Cf. Catherine Leroy.
Les couleurs sont le bleu (oxyde de cobalt), le jaune (antimoniate de plomb) et l'orange (oxyde de cuivre) associé au vert (oxyde de cuivre) pour les végétaux. La marche d'autel montre aussi du violet (oxyde de manganèse). Les carreaux de pâte argileuse reçoivent une base blanche vitrifiée et opaque (un émail d'argile liquide, de silice et d'oxyde de plomb et d'étain), puis la peinture, et enfin une ultime couche vitrifiée transparente pour assurer une bonne résistance mécanique à l'abrasion engendré par le piétinement. L'argile rosée ou blanche, qui a séché sur une trame textile dont les carreaux gardent l'empreinte, a reçu une première cuisson "de dégourdi" au four de 800 °, puis une fois le décor appliqué, une cuisson à 950° dans un four dit "à réverbère" proche de ceux utilisés à Anvers à la même époque. Les carreaux portent à leur revers un marquage de repérage caractéristique de l'atelier. (Aurélie Gerbier)

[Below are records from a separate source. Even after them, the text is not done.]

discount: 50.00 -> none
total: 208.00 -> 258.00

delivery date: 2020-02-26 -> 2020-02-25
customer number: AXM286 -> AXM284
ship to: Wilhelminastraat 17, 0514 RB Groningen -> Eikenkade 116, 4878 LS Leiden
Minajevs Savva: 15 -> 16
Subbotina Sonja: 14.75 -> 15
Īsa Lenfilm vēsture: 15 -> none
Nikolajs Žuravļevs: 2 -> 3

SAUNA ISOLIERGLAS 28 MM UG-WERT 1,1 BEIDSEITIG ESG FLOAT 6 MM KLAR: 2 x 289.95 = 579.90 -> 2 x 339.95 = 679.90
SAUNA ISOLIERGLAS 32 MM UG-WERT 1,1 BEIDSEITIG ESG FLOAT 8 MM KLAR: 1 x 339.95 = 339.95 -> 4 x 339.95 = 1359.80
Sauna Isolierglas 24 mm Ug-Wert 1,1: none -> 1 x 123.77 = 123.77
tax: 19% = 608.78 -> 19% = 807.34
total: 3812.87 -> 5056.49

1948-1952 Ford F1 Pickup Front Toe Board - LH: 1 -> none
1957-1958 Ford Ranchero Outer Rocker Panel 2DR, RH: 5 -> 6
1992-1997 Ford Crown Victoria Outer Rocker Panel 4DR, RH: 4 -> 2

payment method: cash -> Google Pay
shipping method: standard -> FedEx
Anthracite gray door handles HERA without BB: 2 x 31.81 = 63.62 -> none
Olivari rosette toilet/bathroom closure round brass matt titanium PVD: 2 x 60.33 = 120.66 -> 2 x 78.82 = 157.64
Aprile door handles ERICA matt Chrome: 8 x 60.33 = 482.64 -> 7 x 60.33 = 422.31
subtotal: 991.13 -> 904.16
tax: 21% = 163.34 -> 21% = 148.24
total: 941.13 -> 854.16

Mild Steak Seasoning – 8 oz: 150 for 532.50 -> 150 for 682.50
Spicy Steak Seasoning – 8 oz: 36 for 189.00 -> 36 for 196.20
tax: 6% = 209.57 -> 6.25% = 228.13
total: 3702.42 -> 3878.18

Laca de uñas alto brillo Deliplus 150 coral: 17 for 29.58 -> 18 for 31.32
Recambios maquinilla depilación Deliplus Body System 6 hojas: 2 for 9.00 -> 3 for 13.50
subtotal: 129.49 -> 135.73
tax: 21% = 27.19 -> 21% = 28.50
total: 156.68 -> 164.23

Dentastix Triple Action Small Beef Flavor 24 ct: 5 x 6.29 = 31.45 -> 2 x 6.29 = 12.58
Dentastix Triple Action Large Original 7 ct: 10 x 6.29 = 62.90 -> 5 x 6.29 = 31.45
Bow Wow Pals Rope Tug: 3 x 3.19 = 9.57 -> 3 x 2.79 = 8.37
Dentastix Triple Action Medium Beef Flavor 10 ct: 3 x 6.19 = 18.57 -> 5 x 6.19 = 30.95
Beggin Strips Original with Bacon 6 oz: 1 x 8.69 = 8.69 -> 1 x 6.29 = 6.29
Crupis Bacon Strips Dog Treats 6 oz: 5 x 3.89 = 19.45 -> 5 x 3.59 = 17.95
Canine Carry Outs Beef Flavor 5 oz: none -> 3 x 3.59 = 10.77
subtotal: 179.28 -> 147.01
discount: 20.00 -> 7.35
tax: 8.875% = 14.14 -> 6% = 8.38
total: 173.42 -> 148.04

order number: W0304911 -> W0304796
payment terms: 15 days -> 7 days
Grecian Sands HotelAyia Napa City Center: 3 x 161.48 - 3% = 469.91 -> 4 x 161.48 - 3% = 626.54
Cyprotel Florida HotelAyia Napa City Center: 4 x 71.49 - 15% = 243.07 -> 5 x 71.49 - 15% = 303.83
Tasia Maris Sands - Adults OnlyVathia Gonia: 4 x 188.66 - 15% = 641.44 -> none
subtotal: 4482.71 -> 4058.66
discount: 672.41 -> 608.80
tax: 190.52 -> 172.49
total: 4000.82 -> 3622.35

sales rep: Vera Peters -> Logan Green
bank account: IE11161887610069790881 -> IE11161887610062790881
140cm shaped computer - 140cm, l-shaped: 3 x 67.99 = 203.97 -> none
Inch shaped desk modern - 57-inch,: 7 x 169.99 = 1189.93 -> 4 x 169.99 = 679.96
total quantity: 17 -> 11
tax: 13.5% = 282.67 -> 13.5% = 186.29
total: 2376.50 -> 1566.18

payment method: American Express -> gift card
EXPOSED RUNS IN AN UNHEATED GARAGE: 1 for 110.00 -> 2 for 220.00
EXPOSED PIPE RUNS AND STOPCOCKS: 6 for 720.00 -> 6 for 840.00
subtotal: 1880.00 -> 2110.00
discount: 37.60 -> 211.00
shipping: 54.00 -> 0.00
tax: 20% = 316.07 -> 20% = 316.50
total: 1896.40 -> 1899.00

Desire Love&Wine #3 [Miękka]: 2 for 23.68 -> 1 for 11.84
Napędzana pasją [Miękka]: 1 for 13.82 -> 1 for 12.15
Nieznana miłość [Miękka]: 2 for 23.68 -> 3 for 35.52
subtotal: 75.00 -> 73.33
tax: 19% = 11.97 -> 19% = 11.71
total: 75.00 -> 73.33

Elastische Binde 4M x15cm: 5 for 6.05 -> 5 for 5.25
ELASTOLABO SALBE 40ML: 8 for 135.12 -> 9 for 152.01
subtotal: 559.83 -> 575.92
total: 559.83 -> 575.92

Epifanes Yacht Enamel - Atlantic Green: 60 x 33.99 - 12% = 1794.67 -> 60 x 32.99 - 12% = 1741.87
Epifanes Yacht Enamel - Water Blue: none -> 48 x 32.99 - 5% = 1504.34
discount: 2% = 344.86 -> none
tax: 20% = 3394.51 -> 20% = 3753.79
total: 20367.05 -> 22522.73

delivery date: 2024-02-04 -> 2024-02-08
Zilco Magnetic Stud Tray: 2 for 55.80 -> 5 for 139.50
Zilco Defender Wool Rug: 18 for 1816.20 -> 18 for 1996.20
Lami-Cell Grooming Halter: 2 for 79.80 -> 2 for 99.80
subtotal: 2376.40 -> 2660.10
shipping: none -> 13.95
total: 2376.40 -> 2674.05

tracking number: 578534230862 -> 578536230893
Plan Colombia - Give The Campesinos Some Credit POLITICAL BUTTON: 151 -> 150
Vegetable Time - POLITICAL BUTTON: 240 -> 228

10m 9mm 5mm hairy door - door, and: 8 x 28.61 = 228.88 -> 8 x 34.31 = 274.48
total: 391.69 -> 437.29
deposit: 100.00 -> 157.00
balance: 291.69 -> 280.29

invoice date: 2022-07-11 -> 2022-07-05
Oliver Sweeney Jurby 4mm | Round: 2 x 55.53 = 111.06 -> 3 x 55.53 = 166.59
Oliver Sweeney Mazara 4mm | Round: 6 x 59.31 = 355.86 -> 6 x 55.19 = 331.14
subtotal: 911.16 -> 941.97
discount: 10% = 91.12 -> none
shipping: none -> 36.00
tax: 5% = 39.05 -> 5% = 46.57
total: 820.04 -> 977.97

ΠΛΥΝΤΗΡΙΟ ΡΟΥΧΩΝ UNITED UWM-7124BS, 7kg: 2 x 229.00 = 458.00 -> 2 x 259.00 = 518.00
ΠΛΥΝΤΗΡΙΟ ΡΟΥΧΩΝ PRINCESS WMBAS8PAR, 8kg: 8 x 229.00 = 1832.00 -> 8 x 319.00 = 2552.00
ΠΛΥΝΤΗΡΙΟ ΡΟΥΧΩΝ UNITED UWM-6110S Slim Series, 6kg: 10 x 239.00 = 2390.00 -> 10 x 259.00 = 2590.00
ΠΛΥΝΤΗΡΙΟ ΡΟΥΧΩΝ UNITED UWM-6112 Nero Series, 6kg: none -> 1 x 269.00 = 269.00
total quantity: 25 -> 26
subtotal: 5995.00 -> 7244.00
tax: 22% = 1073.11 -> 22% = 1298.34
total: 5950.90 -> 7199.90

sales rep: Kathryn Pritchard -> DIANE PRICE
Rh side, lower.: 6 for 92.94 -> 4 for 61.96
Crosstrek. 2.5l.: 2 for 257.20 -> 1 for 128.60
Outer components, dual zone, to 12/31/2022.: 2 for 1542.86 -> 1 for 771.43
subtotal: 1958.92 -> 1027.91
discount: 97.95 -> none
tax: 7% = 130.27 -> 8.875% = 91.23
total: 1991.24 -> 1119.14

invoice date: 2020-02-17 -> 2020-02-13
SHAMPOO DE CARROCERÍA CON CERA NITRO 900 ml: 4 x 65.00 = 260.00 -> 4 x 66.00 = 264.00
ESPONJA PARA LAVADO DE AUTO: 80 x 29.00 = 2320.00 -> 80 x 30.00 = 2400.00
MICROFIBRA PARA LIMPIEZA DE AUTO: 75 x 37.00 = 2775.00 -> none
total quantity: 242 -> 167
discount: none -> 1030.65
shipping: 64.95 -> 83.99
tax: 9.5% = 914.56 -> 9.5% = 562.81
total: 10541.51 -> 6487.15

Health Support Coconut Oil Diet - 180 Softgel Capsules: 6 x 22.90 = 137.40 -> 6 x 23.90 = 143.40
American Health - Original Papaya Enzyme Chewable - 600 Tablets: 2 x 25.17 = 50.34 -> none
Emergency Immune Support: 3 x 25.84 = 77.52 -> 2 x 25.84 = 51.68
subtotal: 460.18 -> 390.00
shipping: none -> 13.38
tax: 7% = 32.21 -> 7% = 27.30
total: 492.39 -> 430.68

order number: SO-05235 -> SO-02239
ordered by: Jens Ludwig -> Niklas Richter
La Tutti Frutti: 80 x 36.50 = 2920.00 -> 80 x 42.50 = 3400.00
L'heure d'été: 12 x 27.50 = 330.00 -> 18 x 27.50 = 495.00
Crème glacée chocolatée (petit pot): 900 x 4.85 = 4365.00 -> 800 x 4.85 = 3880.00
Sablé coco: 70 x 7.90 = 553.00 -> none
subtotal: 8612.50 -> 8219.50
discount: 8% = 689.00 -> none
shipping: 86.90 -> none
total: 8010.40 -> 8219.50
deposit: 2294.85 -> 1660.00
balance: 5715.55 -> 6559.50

Les motifs suivent les modèles fournis par le commanditaire en utilisant des poncifs. Certains contours sont tracés au trait bleu (ou brun). Les ombres sont diverses : contour bleu foncé ou orangé (lettres du monogramme, grains de raisins), touches plus foncées sur le feuillage, et, sur la marche d'autel qui se révèle d'une maîtrise technique supérieure, un camaïeu de gris pour le corps des génies ailés. Le relief est donné par une subtile utilisation du blanc du fond émaillé qui est préservé, comme pour les ondulations des rubans, les perles ou olives et pour les enroulements des cuirs.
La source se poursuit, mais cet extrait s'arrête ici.